Si discusse in consiglio la punizione da infliggersi a’ baroni rimostranti; corse voce che alcuni de’ consiglieri avessero annunziate idee di soverchio rigore, altri pareri più miti, e a questi volle Ferdinando attenersi; anzi quelle stesse misure di severità ch’egli prese più per deferenza [720] agl’impulsi altrui, che per propria inclinazione al rigore, turbarono il suo animo. Ordinò pertanto che fossero deportati nelle isole adiacenti cinque baroni; tre de’ quali avean di persona presentata la supplica alla deputazione del regno.
CAPO VI.
S.A.R. Francesco Borbone duca di Calabria vicario generale del regno coll’Alter Ego, poscia luogotenente generale.

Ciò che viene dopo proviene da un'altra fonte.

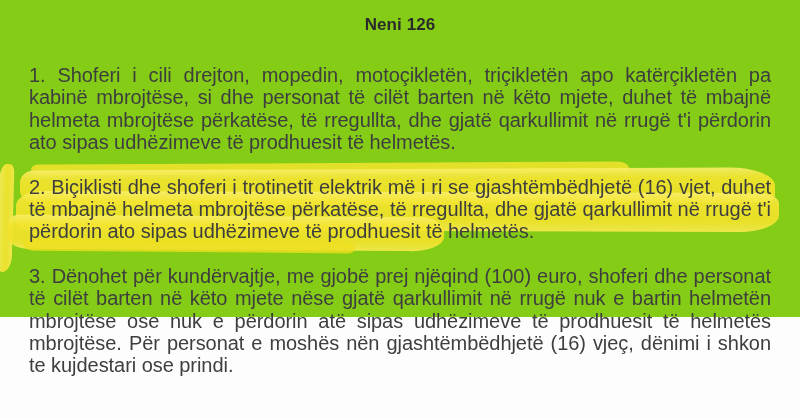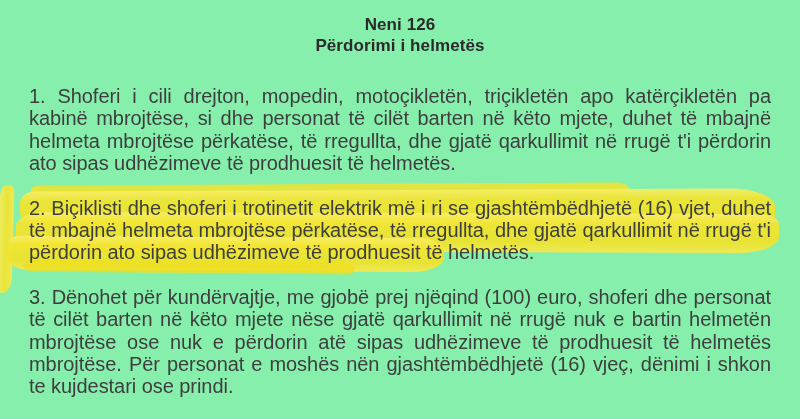"Neni 126" .page { background: #86efac -> #84cc16; height: 419px -> 317px }
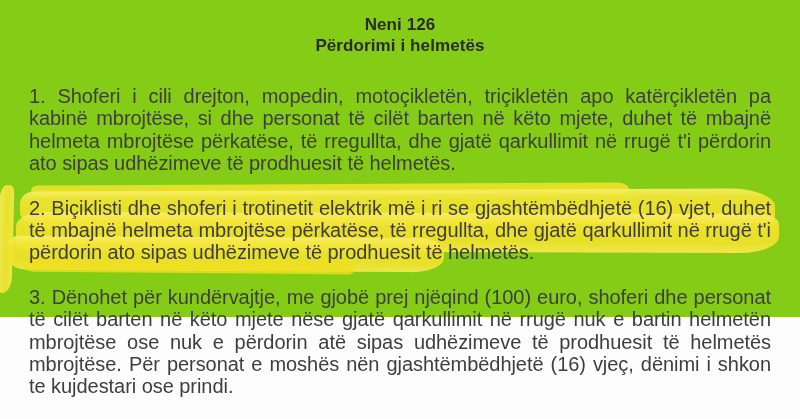"Përdorimi i helmetës" div.doc-subtitle { html: <div>Përdorimi i helmetës</div> -> none }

Le armi napoleoniche fraditanto non si posavano, nè Gioachino Murat le posava; perchè avuta Napoli tendeva a render salde oramai le basi degli usurpati dominî; la sua politica lo voleva, e per ambizione e per la fama godente vieppiù in questo scopo si travagliava. La Sicilia fedele a re Ferdinando, forte per gl’Inglesi che la custodivano, parte vicina di quel regno che tutto francese era, e la più grande isola del mediterraneo, moveva molto i desiderî di Gioachino. Tentava per vie ed arti ignobili sovvertire Messina, ma in breve ogni disegno andava a vôto. Conveniva mostrarsi all’aperto. Preparava armi ed armati per una spedizione nell’isola, che affidava al generale Cavagnac; ma presto ne venia rispinto. I Siciliani resi più gagliardi dal braccio inglese, scacciarono con incredibile valore un esercito di ben tre mila cinquecent’uomini.